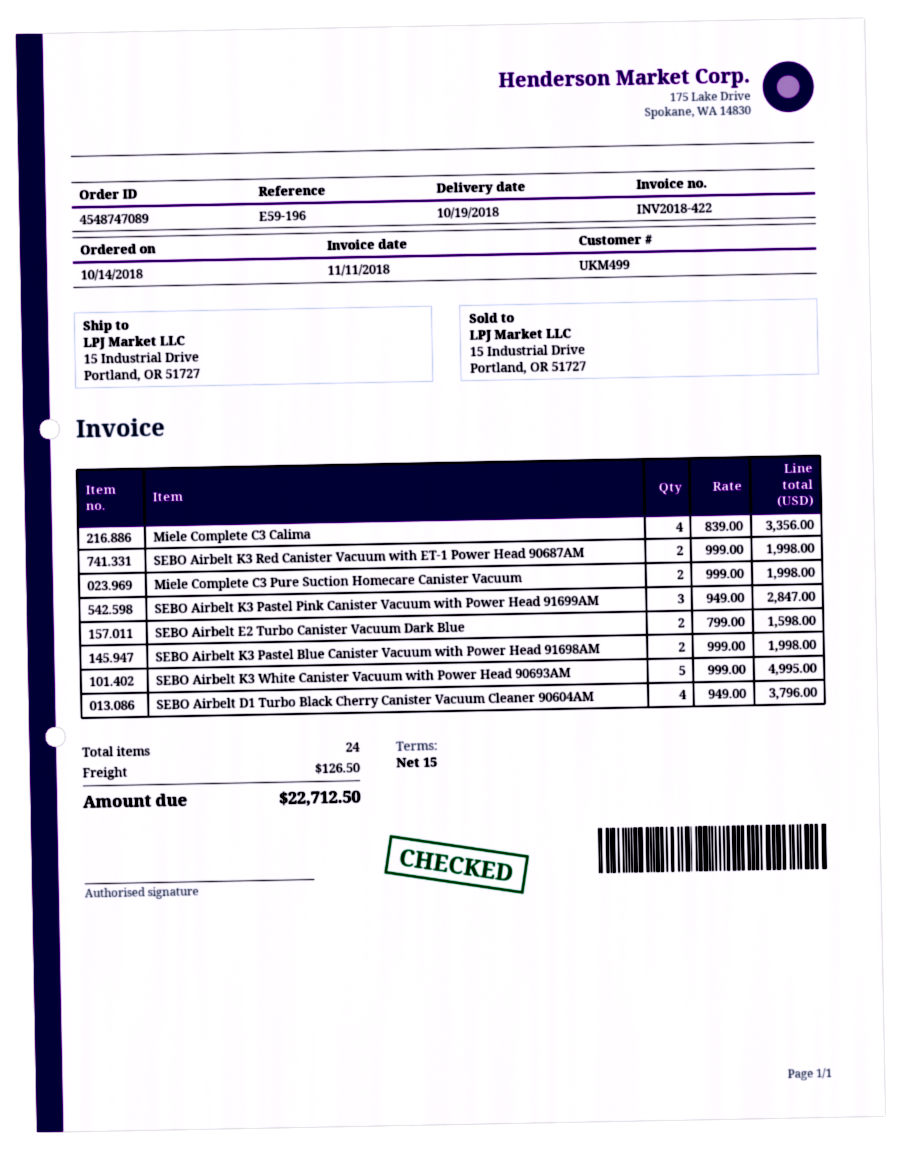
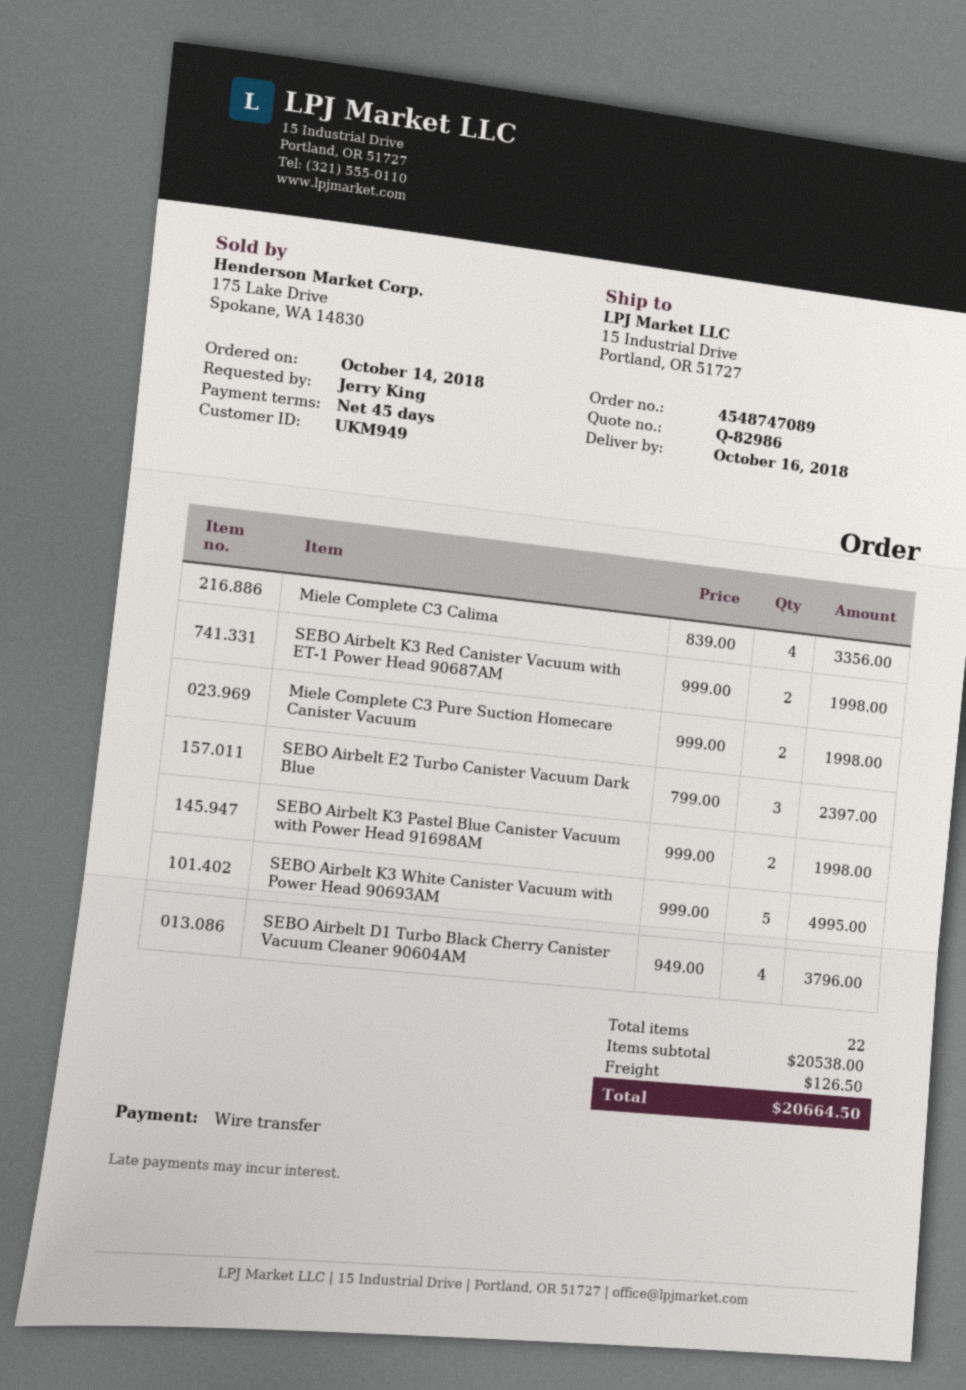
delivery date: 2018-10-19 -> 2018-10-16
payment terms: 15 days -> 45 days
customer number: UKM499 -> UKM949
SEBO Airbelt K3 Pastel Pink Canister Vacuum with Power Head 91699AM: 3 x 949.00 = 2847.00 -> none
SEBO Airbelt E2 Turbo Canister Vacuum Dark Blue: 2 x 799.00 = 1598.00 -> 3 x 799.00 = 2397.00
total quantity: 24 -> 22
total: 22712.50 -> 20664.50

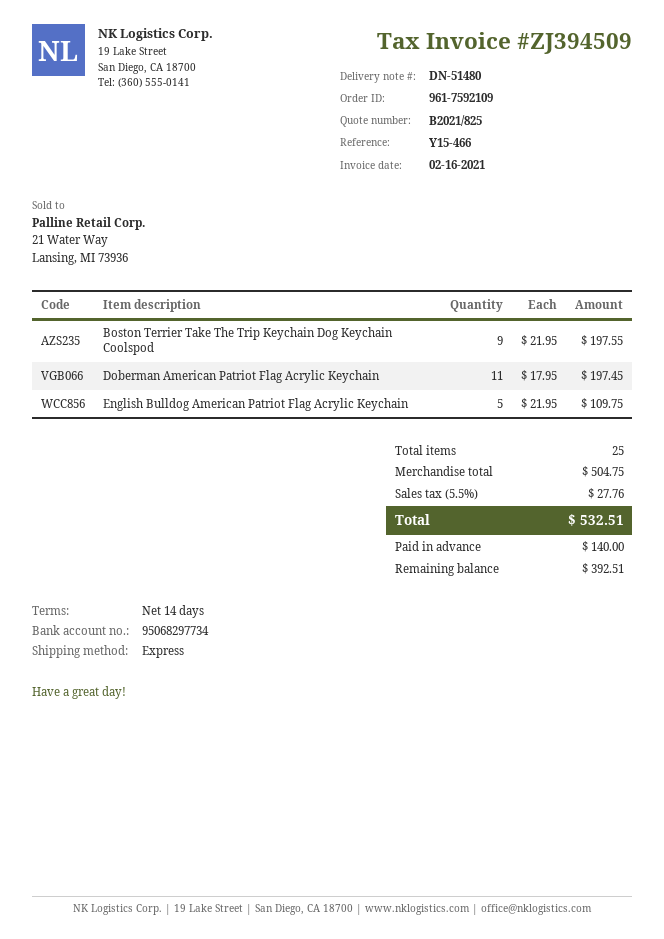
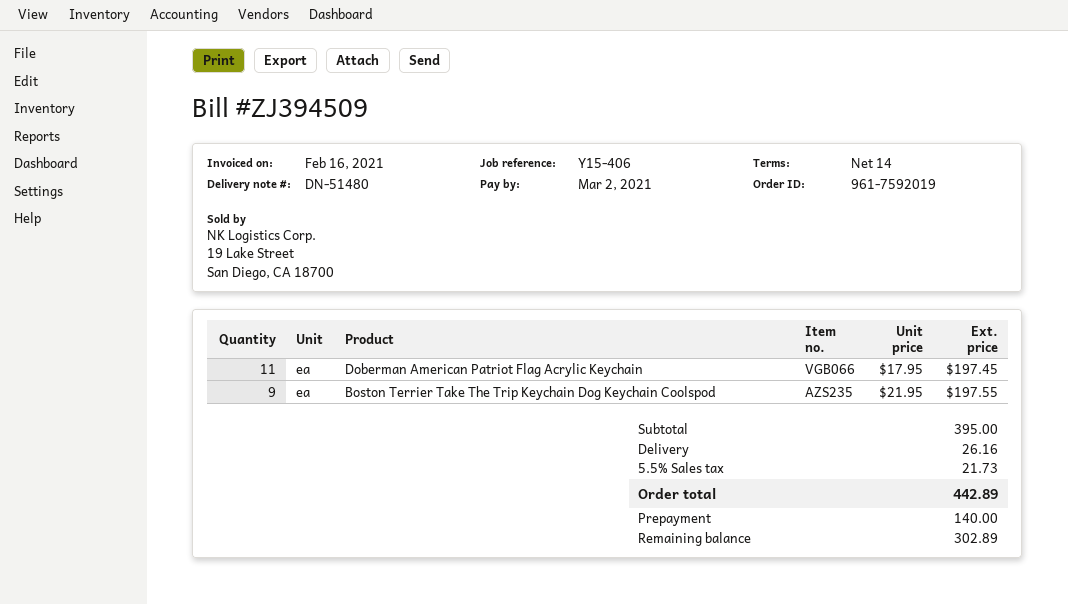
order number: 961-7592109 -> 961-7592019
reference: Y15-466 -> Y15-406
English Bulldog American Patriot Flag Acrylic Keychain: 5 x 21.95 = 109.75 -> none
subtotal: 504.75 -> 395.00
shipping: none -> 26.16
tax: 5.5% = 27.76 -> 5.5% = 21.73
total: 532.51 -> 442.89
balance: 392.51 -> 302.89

_ _ _

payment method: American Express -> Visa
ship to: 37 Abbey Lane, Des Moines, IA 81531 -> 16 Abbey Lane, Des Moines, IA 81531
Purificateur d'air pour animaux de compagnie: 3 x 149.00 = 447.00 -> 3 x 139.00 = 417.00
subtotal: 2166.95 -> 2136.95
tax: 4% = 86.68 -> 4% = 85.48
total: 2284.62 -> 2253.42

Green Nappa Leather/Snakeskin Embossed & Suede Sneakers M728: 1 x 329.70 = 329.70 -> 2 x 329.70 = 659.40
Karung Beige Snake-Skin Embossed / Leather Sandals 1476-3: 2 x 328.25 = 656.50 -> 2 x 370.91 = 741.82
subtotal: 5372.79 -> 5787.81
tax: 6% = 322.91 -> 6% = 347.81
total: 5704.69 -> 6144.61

_ _ _

■ Activity ■
Using the data above, reproduce exactly the lines from the line that contains "reference: Y15-466 -> Y15-406" through the line that contains "balance: 392.51 -> 302.89", including both.

■ Problem solution ■
reference: Y15-466 -> Y15-406
English Bulldog American Patriot Flag Acrylic Keychain: 5 x 21.95 = 109.75 -> none
subtotal: 504.75 -> 395.00
shipping: none -> 26.16
tax: 5.5% = 27.76 -> 5.5% = 21.73
total: 532.51 -> 442.89
balance: 392.51 -> 302.89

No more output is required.